En psychiatrie de liaison, je me sens comme un poisson dans l’eau. Je m’éclate ! » lance Hélène Seegers. Son orientation n’a rien d’un hasard. « J’ai toujours adoré le somatique et le psychiatrique, et cette double prise en charge de nos patients me tient vraiment à cœur. » L’infirmière est depuis longtemps consciente du cloisonnement existant entre les deux approches et reste convaincue du besoin d’établir le lien. Elle s’appuie d’ailleurs sur le rapport de la Mission d’information sur la santé mentale et la psychiatrie de l’Assemblée nationale de décembre 2013(1) pour étayer son raisonnement. Celui-ci relève en effet que « la majorité des patients atteints de troubles psychiatriques développent également une maladie somatique, très souvent ignorée et qui ne fait donc pas l’objet d’un suivi ». En découle « un taux de mortalité des malades psychiatriques supérieur à la moyenne générale de la population ». Une perte de chance à laquelle l’infirmière ne se résout pas et qu’elle perçoit sur le terrain.

→ De la douleur à la liaison. Au CH de Cadillac, Hélène Seegers a commencé sa carrière dans un service d’hospitalisation libre et, immédiatement, a demandé à se former à la prise en charge de la douleur. Elle enchaîne un DU puis un DIU, devient infirmière ressource douleur, fonction à laquelle elle consacre depuis 20 % de son temps. En 2012, on lui propose d’instaurer la psychiatrie de liaison voulue par l’agence régionale de santé sur un pôle de l’hôpital. Aujourd’hui, l’équipe compte deux infirmières, un psychiatre et une cadre de santé. La variété du travail, la forte autonomie, les responsabilités, les échanges avec les patients et l’exercice en milieu somatique – même si la communication n’y est pas simple –, entretiennent depuis son enthousiasme. « En hospitalisation libre, je retrouvais un peu toujours les mêmes maladies psychiatriques. Là, j’interviens en maternité, aux urgences, en Ehpad, etc. C’est enrichissant et j’apprécie de retrouver un large éventail de pathologies. Cela exige cependant de grandes connaissances et beaucoup de rigueur », souligne-t-elle tout en confiant qu’elle aurait bien du mal à « retourner en service ».
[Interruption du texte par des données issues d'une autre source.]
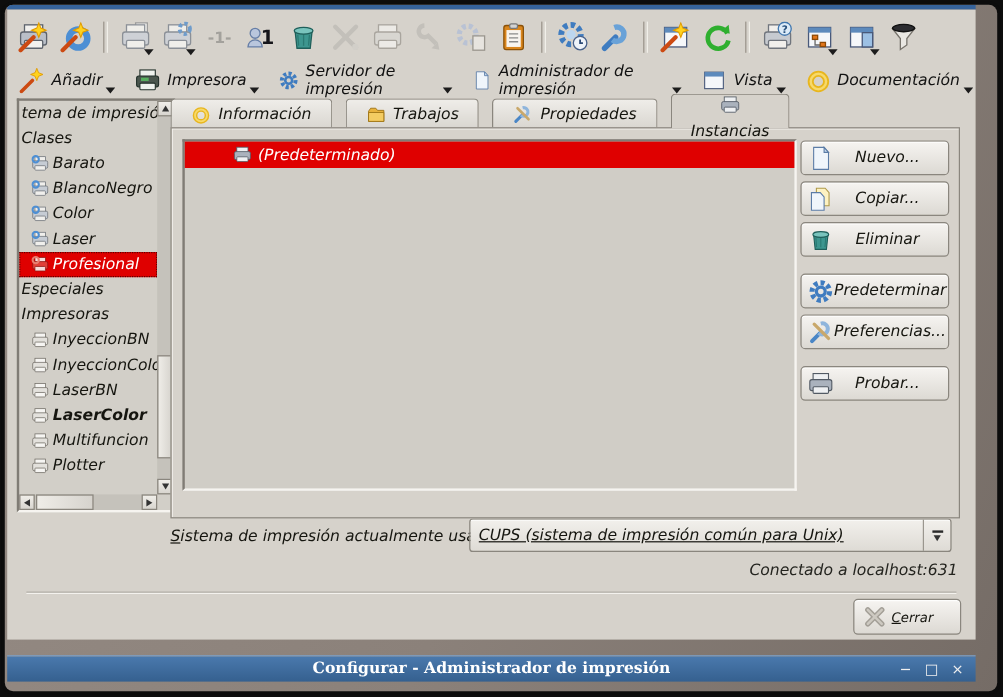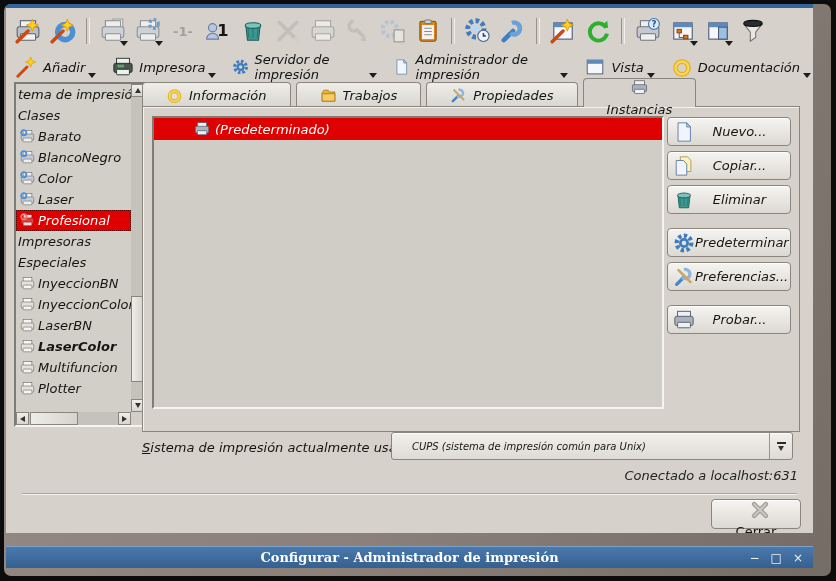--- a/index.html
+++ b/index.html
@@ -29,38 +29,38 @@
   .mitem{display:flex;align-items:center;gap:5px;font-size:13px;font-style:italic;color:#111;}
   .mitem .icon{width:22px;height:22px;}
   .mcaret{width:0;height:0;border-left:4px solid transparent;border-right:4px solid transparent;border-top:5px solid #1c1c1c;position:relative;top:8px;left:-2px;}
 
   
   .sidebar{position:absolute;left:8px;top:74px;width:128px;height:341px;background:#d2cfc8;
     border-top:2px solid #807c75;border-left:2px solid #807c75;border-right:2px solid #f6f4f0;border-bottom:2px solid #f6f4f0;}
   .sb-view{position:absolute;left:0;top:0;right:13px;bottom:13px;overflow:hidden;}
   .sb-row{height:21px;display:flex;align-items:center;gap:3px;font-size:13px;font-style:italic;color:#15150f;white-space:nowrap;padding-left:2px;}
   .sb-row .icon{width:15px;height:15px;flex:0 0 15px;}
-  .sb-row.indent{padding-left:4px;}
+  .sb-row.indent{padding-left:10px;}
   .sb-row.sel{background:#df0000;color:#fff;outline:1px dotted #5a0000;outline-offset:-1px;}
   .sb-row.bold{font-weight:bold;}
   .vscroll{position:absolute;right:0;top:0;bottom:13px;width:13px;background:#c5c2bb;}
   .hscroll{position:absolute;left:0;bottom:0;right:13px;height:13px;background:#c5c2bb;}
   .sbtn{position:absolute;width:13px;height:13px;background:linear-gradient(#f0eee9,#d8d5cf);
     border:1px solid #8a867e;box-sizing:border-box;display:flex;align-items:center;justify-content:center;}
   .tri-u{width:0;height:0;border-left:3.5px solid transparent;border-right:3.5px solid transparent;border-bottom:5px solid #333;}
   .tri-d{width:0;height:0;border-left:3.5px solid transparent;border-right:3.5px solid transparent;border-top:5px solid #333;}
   .tri-l{width:0;height:0;border-top:3.5px solid transparent;border-bottom:3.5px solid transparent;border-right:5px solid #333;}
   .tri-r{width:0;height:0;border-top:3.5px solid transparent;border-bottom:3.5px solid transparent;border-left:5px solid #333;}
   .thumb{position:absolute;background:linear-gradient(90deg,#efede8,#d6d3cd);border:1px solid #8a867e;box-sizing:border-box;}
 
   
   .tabs{position:absolute;left:136px;top:71px;height:28px;display:flex;align-items:flex-end;}
   .tab{display:flex;align-items:center;gap:6px;font-size:13px;font-style:italic;color:#15150f;
-    padding:0 23px;height:24px;background:linear-gradient(#efede9,#d9d6d0);
-    border:1px solid #8a867e;border-bottom:none;border-radius:4px 4px 0 0;margin-right:5px;}
+    padding:0 16px;height:24px;background:linear-gradient(#efede9,#d9d6d0);
+    border:1px solid #8a867e;border-bottom:none;border-radius:4px 4px 0 0;margin-right:11px;}
   .tab.active{height:28px;background:#d6d2cb;position:relative;z-index:3;flex-direction:column;}
   .tab .icon{width:17px;height:17px;}
 
   
   .tabframe{position:absolute;left:136px;top:98px;width:656px;height:324px;background:#d6d2cb;
     border:1px solid #8a867e;box-shadow:inset 1px 1px 0 #f4f2ee;z-index:2;}
   .instlist{position:absolute;left:9px;top:9px;width:508px;height:289px;background:#d0cdc6;
     border-top:2px solid #807c75;border-left:2px solid #807c75;border-right:2px solid #f6f4f0;border-bottom:2px solid #f6f4f0;}
   .inst-row{height:22px;display:flex;align-items:center;gap:5px;padding-left:4px;font-size:13px;font-style:italic;}
   .inst-row.sel{background:#df0000;color:#fff;padding-left:40px;}
@@ -70,29 +70,29 @@
     border:1px solid #8a867e;border-radius:4px;background:linear-gradient(#f6f4f1,#dcd9d3);
     box-shadow:inset 0 1px 0 rgba(255,255,255,.85);font-size:13px;font-style:italic;color:#15150f;cursor:default;}
   .abtn .icon{width:22px;height:22px;margin-left:5px;flex:0 0 22px;}
   .abtn .albl{flex:1;text-align:center;padding-right:6px;}
 
   
   .syslabel{position:absolute;left:136px;top:432px;font-size:13px;font-style:italic;color:#15150f;}
   .accel{text-decoration:underline;}
   .combo{position:absolute;left:385px;top:424px;width:400px;height:26px;border:1px solid #8a867e;border-radius:3px;
     background:linear-gradient(#f2f0ec,#dedbd5);display:flex;align-items:center;box-shadow:inset 0 1px 0 rgba(255,255,255,.8);}
-  .combo-text{flex:1;padding-left:20px;font-size:10px;font-style:italic;color:#15150f;white-space:nowrap;overflow:hidden;}
+  .combo-text{flex:1;padding-left:7px;font-size:13px;font-style:italic;color:#15150f;white-space:nowrap;overflow:hidden;text-decoration:underline;}
   .combo-arrow{width:22px;height:100%;display:flex;flex-direction:column;align-items:center;justify-content:center;gap:2px;
     border-left:1px solid #9a968e;}
   .combo-arrow .bar{width:9px;height:2px;background:#2a2a2a;}
   .statusline{position:absolute;left:136px;top:460px;width:656px;text-align:right;font-size:13px;font-style:italic;color:#24241f;}
   .groove{position:absolute;left:16px;right:16px;top:485px;height:0;border-top:1px solid #aaa69e;border-bottom:1px solid #f4f2ee;}
   .closebtn{position:absolute;left:705px;top:491px;width:88px;height:28px;display:flex;align-items:center;gap:4px;
     border:1px solid #8a867e;border-radius:4px;background:linear-gradient(#f6f4f1,#dcd9d3);
-    box-shadow:inset 0 1px 0 rgba(255,255,255,.85);font-size:13px;color:#15150f;flex-direction:column;}
+    box-shadow:inset 0 1px 0 rgba(255,255,255,.85);font-size:11px;font-style:italic;color:#15150f;}
   .closebtn .icon{width:20px;height:20px;margin-left:7px;}
   .icon{display:inline-block;}
   .icon svg{display:block;}
 </style>
 </head>
 <body>
 
 <div class="window">
  <div class="frame">
   <div class="blue-edge"></div>
@@ -418,24 +418,24 @@
                 <svg viewBox="0 0 24 24" width="100%" height="100%">
                   <rect x="5" y="2.5" width="14" height="7" fill="#f6dcda" stroke="#8f1410"></rect>
                   <rect x="2" y="8" width="20" height="10" rx="2" fill="#e04038" stroke="#8f1410"></rect>
                   <rect x="5" y="14.5" width="14" height="6" rx="1" fill="#f6dcda" stroke="#8f1410"></rect>
                   <circle cx="6" cy="6" r="4.2" fill="none" stroke="#e87d6f" stroke-width="2.8"></circle>
                 </svg>
               </span>
               <span>Profesional</span>
             </div>
         <div class="sb-row">
+              <span>Especiales</span>
+            </div>
+        <div class="sb-row">
               <span>Impresoras</span>
-            </div>
-        <div class="sb-row">
-              <span>Especiales</span>
             </div>
         <div class="sb-row indent">
               <span class="icon">
                 <svg viewBox="0 0 24 24" width="100%" height="100%">
                   <rect x="5" y="2.5" width="14" height="7" fill="#f6f5f2" stroke="#6f6b64"></rect>
                   <rect x="2" y="8" width="20" height="10" rx="2" fill="#e3e1dc" stroke="#6f6b64"></rect>
                   <rect x="5" y="14.5" width="14" height="6" rx="1" fill="#f6f5f2" stroke="#6f6b64"></rect>
                 </svg>
               </span>
               <span>InyeccionBN</span>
→ Une double casquette. Aujourd’hui, Helène Seegers met à profit en psychiatrie de liaison sa spécialité d’infirmière ressource douleur. « Nos patients ont des pathologies sévères, chroniques, et se retrouvent dans des établissements où les soignants méconnaissent cette dimension. Or, ils n’expriment pas clairement qu’ils ont mal. Cela passe souvent par des changements de comportement. J’explique donc comment déceler la douleur chez ces patients », résume-t-elle. En difficulté, les équipes confondent souvent manifestations de douleur et troubles psychiatriques. De fait, si 68 % des patients vus en liaison ont des antécédents psychiatriques, au moins 30 % des interventions sont liées à la prise en charge de la douleur. « Sans ma double casquette, je risquerais aussi de passer à côté », observe l’infirmière. Son intérêt pour la douleur remonte à bien avant l’obtention de son diplôme d’IDE. « J’ai longtemps travaillé dans la recherche sur la nociception. Je me suis alors posé des questions au niveau clinique. La prise en charge du patient m’intéressait », dévoile-t-elle. Aujourd’hui, Hélène Seegers caresse l’espoir de rapprocher à terme les deux voies.

→ Sensibiliser les soignants. Contribuer à réduire le cloisonnement somatique-psychiatrique reste pour elle un objectif prioritaire. « Cela nous dérange tous. C’est une question de culture professionnelle, de formation. Sur le terrain, cependant, je constate qu’avec de la patience, des évolutions sont possibles. Il suffirait de sensibiliser les soignants, de leur apprendre à décoder certains comportements de nos patients psychiatriques en somatique et inversement », pointe-t-elle. Et d’ajouter: « J’ai appris en école d’infirmière qu’il fallait sept à neufans pour changer les comportements dans les services… » Tout espoir n’est donc pas perdu.

1- http://www.assemblee-nationale.fr/14/rap-info/i1662.asp

MOMENTS CLÉS

2008 Diplôme d’État infirmier. Entrée au CH de Cadillac.

2009-2010 DU « Formation des professionnels de santé à la prise en charge de la douleur », à Bordeaux.

2010-2011 DIU « Douleur, psychologie et psychopathologie », à Paris.

2011 Instaure avec un médecin l’unité de prise en charge de la douleur au CH de Cadillac.

2012 Met en place la psychiatrie de liaison sur son pôle.